Just recently, Jimsecor and I got involved with www.bipolarhappens.com, run by Julie Fast. This is a great site name, as this is just how it happens and how it feels—at least, if the manic-depression is the genetic/hereditary kind. There is no apparent link for comments. In her newsletters, which are, admittedly, necessarily general, there is NO link for comments. But you can get to her via another link.

She sent a newsletter that was most illogical and disorganized and Jimsecor commented on this, giving her alot of supportive and new information along the way. Her answer was horrid, telling him if he’d not unsubscribed, she’d do it for him “now.” He wrote back noting that she was defensive and did not take even supportive criticism well, so, sure, “guillotine me.” Her follow-up was a threat of legal action for bullying (misspelled “billing”) because she wouldn’t tolerate it.

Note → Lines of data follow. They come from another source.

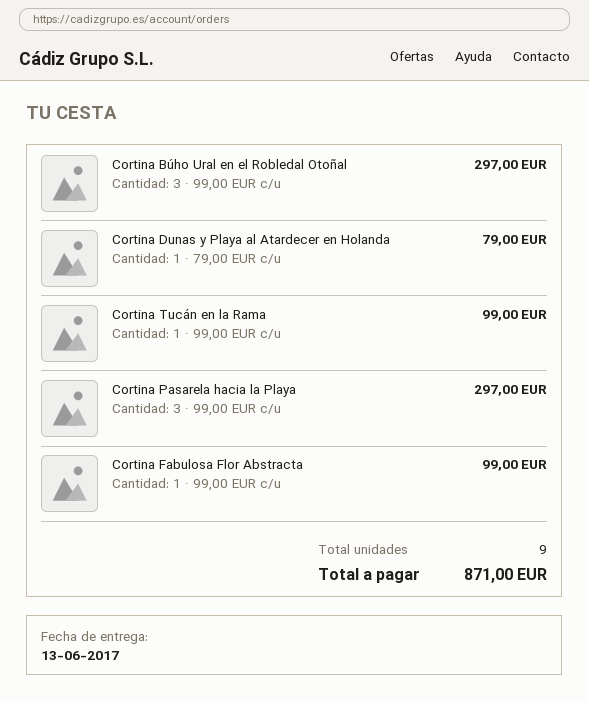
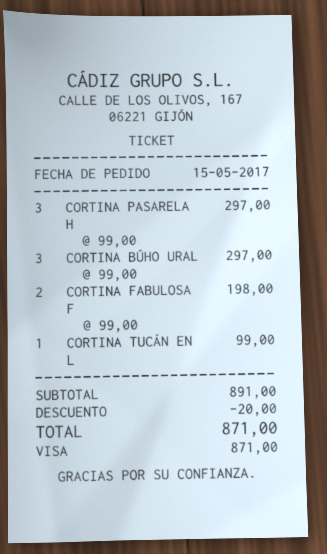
Cortina Dunas y Playa al Atardecer en Holanda: 1 x 79.00 = 79.00 -> none
Cortina Fabulosa Flor Abstracta: 1 x 99.00 = 99.00 -> 2 x 99.00 = 198.00
discount: none -> 20.00

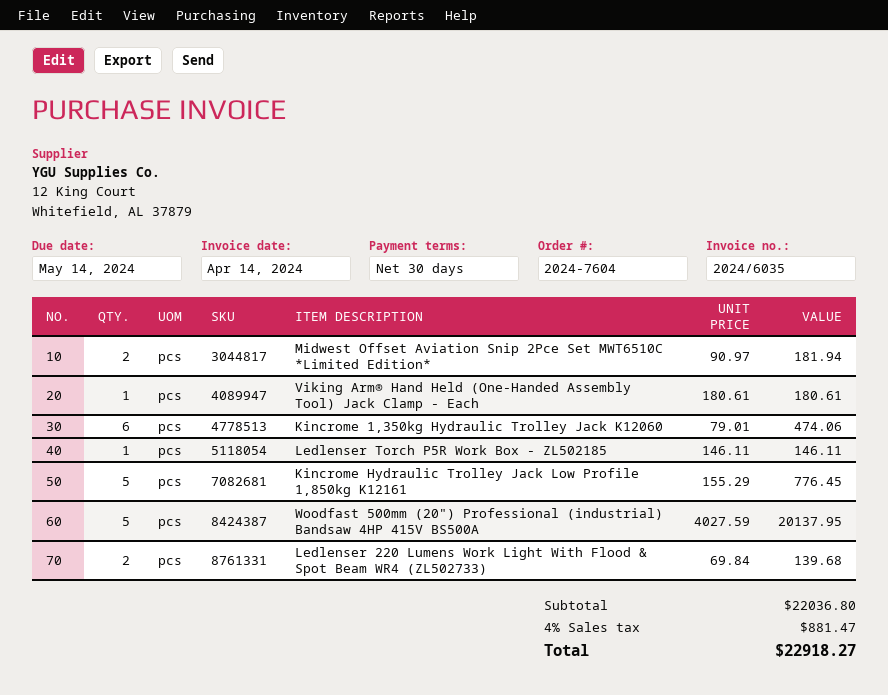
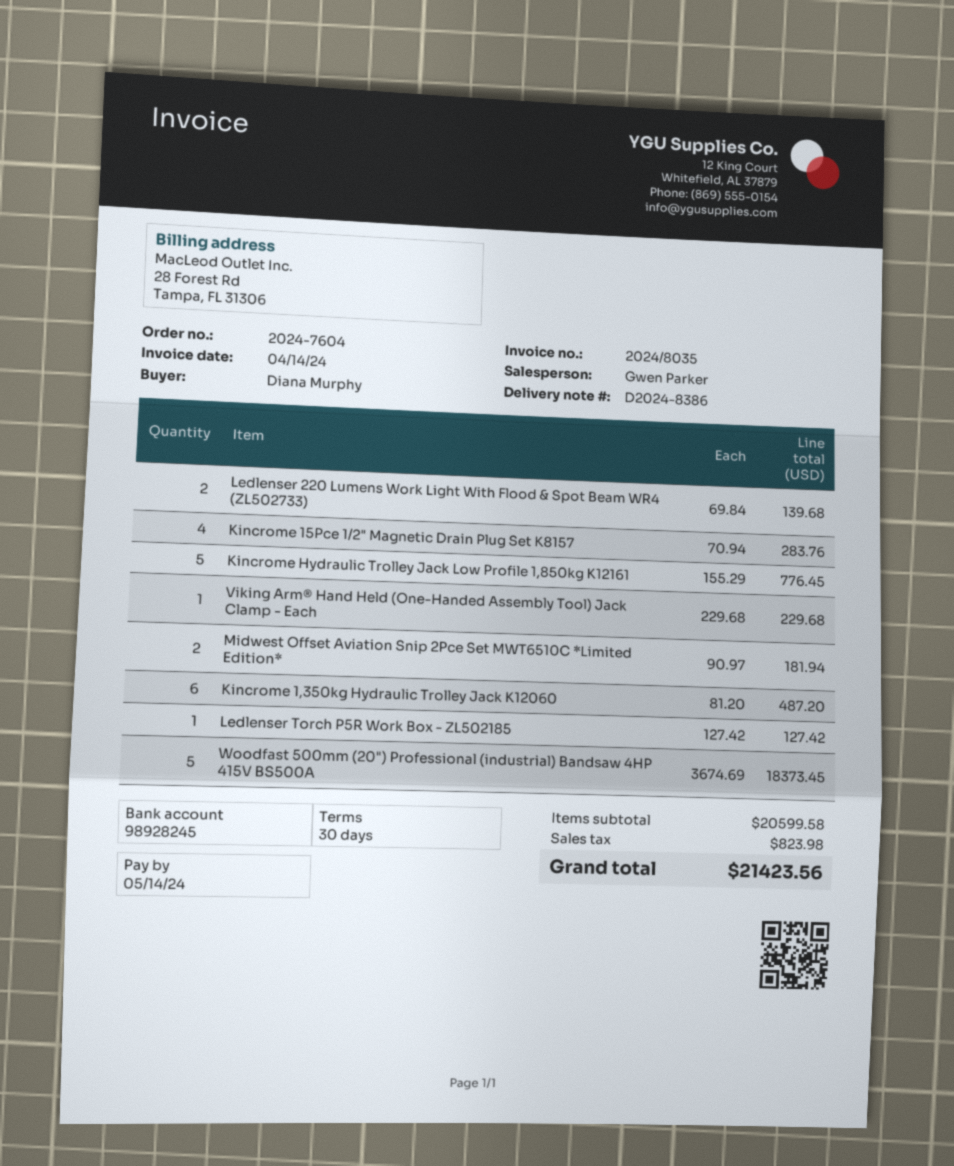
invoice number: 2024/6035 -> 2024/8035
Viking Arm® Hand Held (One-Handed Assembly Tool) Jack Clamp - Each: 1 x 180.61 = 180.61 -> 1 x 229.68 = 229.68
Kincrome 1,350kg Hydraulic Trolley Jack K12060: 6 x 79.01 = 474.06 -> 6 x 81.20 = 487.20
Ledlenser Torch P5R Work Box - ZL502185: 1 x 146.11 = 146.11 -> 1 x 127.42 = 127.42
Woodfast 500mm (20") Professional (industrial) Bandsaw 4HP 415V BS500A: 5 x 4027.59 = 20137.95 -> 5 x 3674.69 = 18373.45
Kincrome 15Pce 1/2" Magnetic Drain Plug Set K8157: none -> 4 x 70.94 = 283.76
subtotal: 22036.80 -> 20599.58
tax: 881.47 -> 823.98
total: 22918.27 -> 21423.56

In fact, the newsletter noted sounded very much as if she was having a manic-depressive bad hair day, as nothing fit together.

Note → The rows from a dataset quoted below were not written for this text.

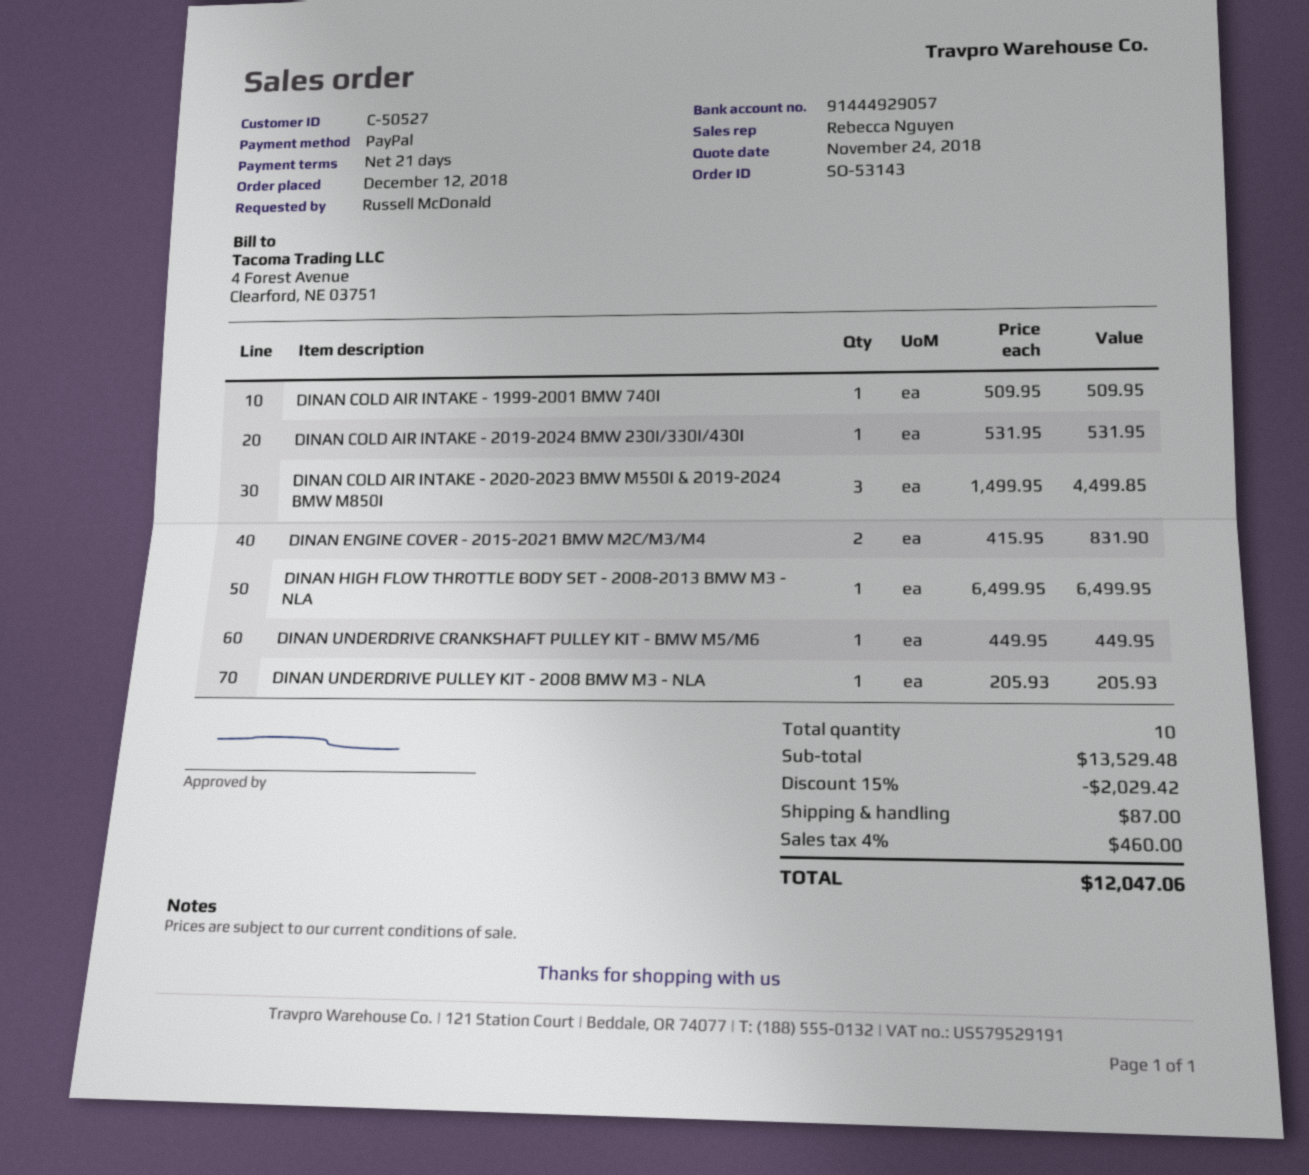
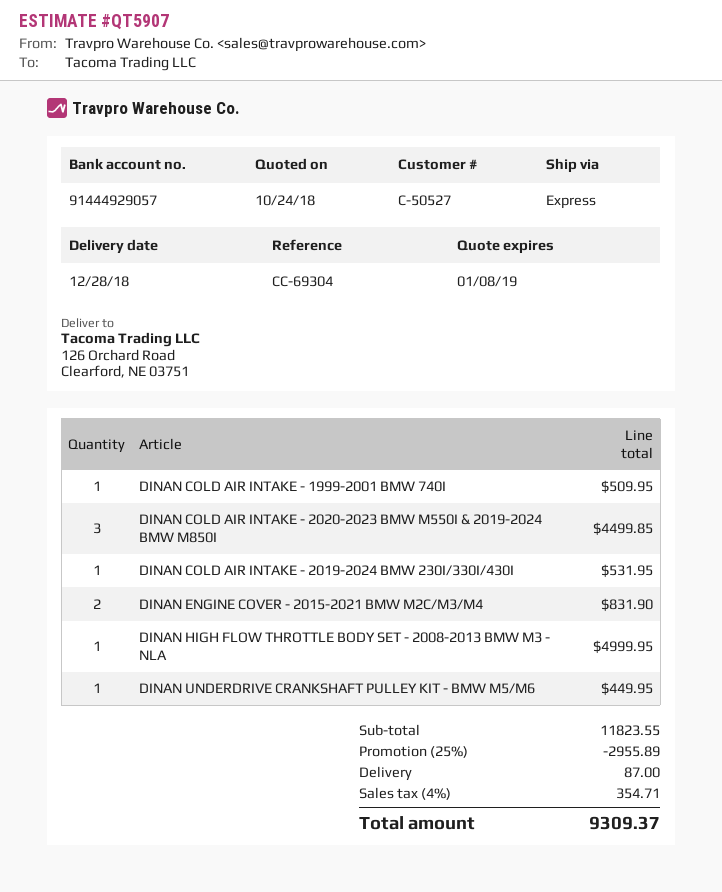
quote date: 2018-11-24 -> 2018-10-24
DINAN HIGH FLOW THROTTLE BODY SET - 2008-2013 BMW M3 - NLA: 1 for 6499.95 -> 1 for 4999.95
DINAN UNDERDRIVE PULLEY KIT - 2008 BMW M3 - NLA: 1 for 205.93 -> none
subtotal: 13529.48 -> 11823.55
discount: 15% = 2029.42 -> 25% = 2955.89
tax: 4% = 460.00 -> 4% = 354.71
total: 12047.06 -> 9309.37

She is, from her responses, only capable of dealing with things if people agree with her, don’t question her and don’t give her too much information, as in nothing beyond her corralled thought.

Although this appeared to be a decent site, Julie Fast is passing herself off as something she is not—aside from not being so well-informed, not so well-stabilized. Jimsecor is quite familiar with someone’s inability to accept criticism, supportive or otherwise, as he suffered with/through this for years. Partly, this was due to his depression, if he received the criticism at such a time; partly it was due to his abusive childhood. Although he is still sensitive, he does not go overboard or become damning, as Julie Fast has done.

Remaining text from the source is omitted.